- Work item
Scan the listing that follows and report how many lines contain "clientes". Write the number alone.

- Information given
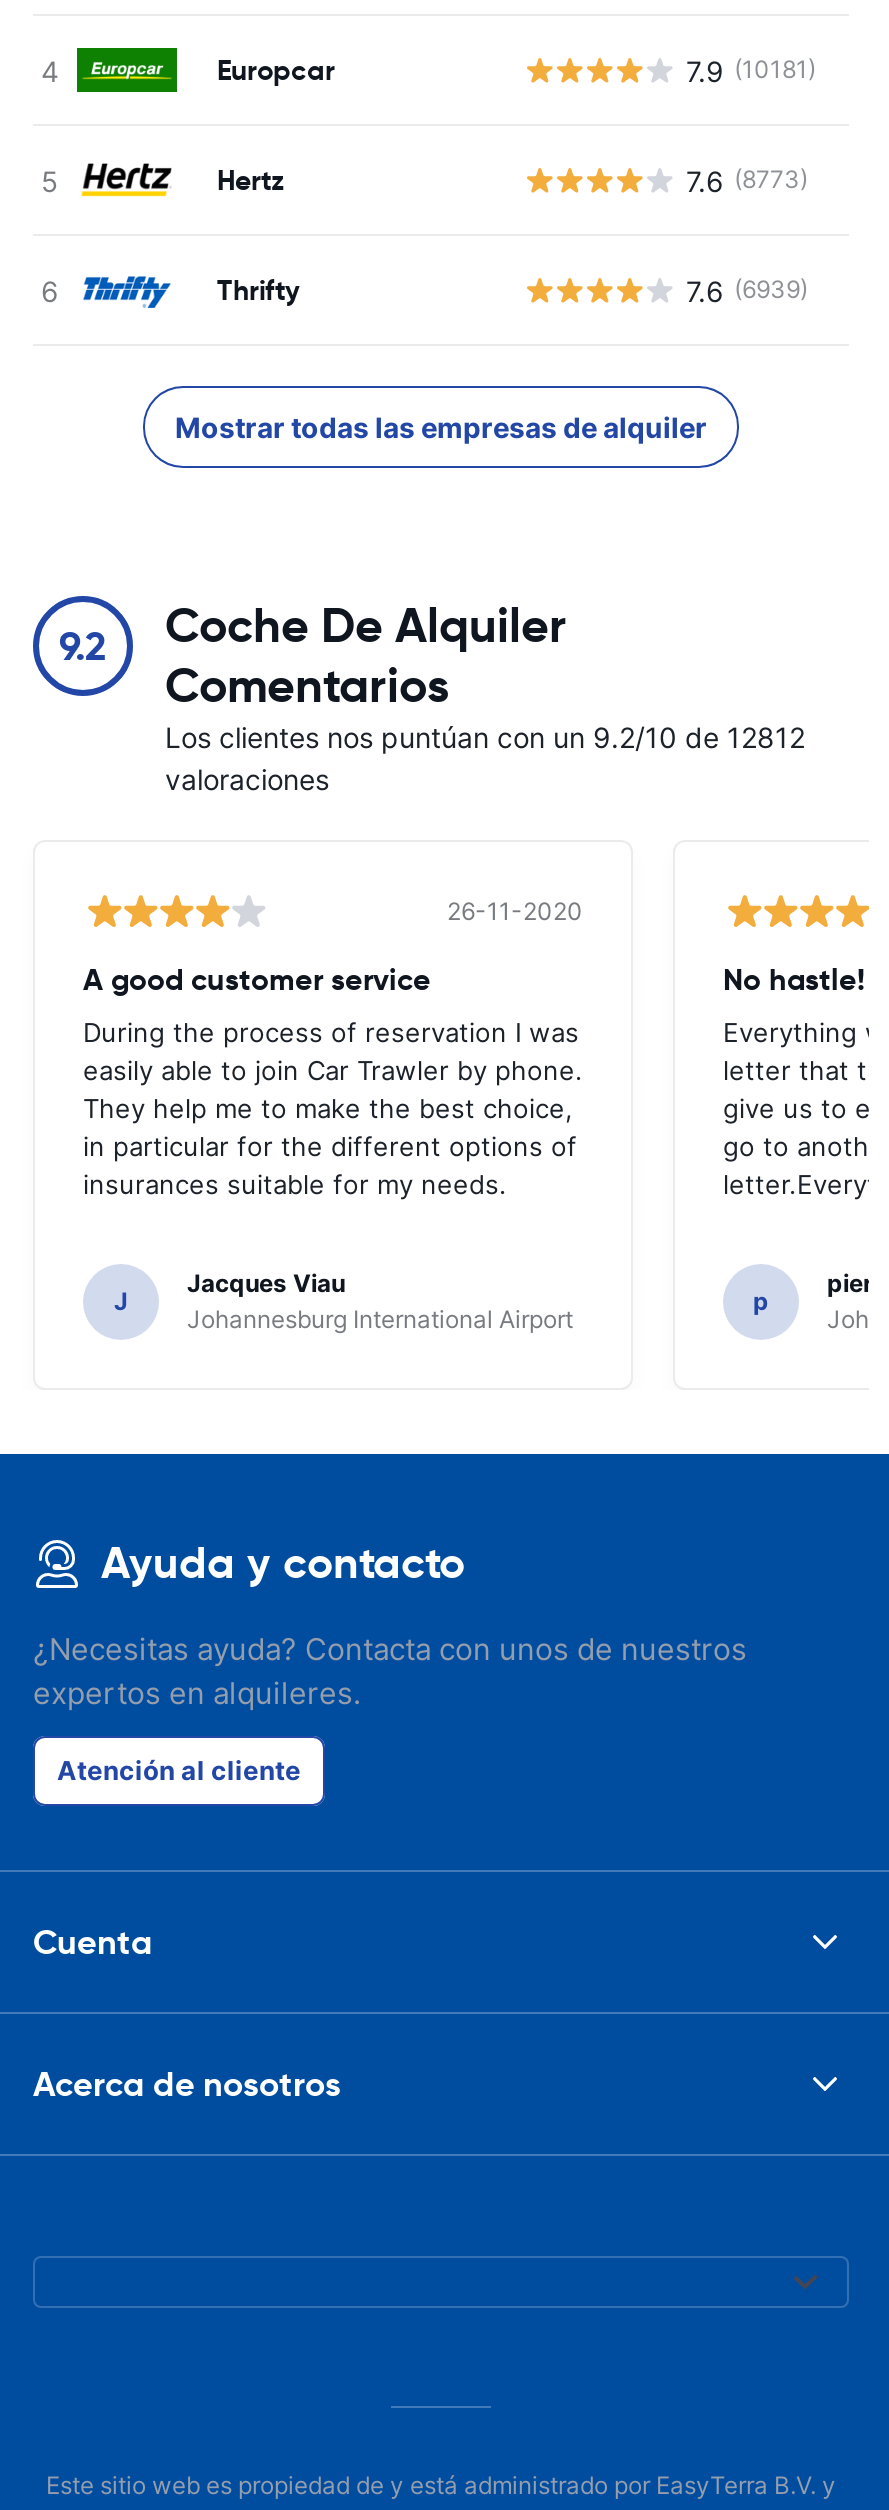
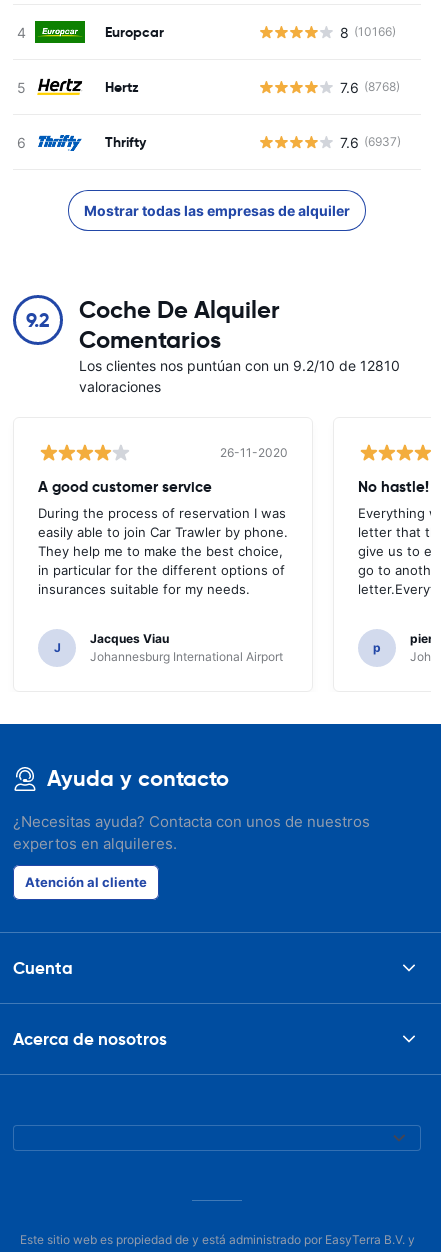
- 7.9 (10181)
+ 8 (10166)

- 7.6 (8773)
+ 7.6 (8768)

- 7.6 (6939)
+ 7.6 (6937)

- Los clientes nos puntúan con un 9.2/10 de 12812
+ Los clientes nos puntúan con un 9.2/10 de 12810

- Answer box
2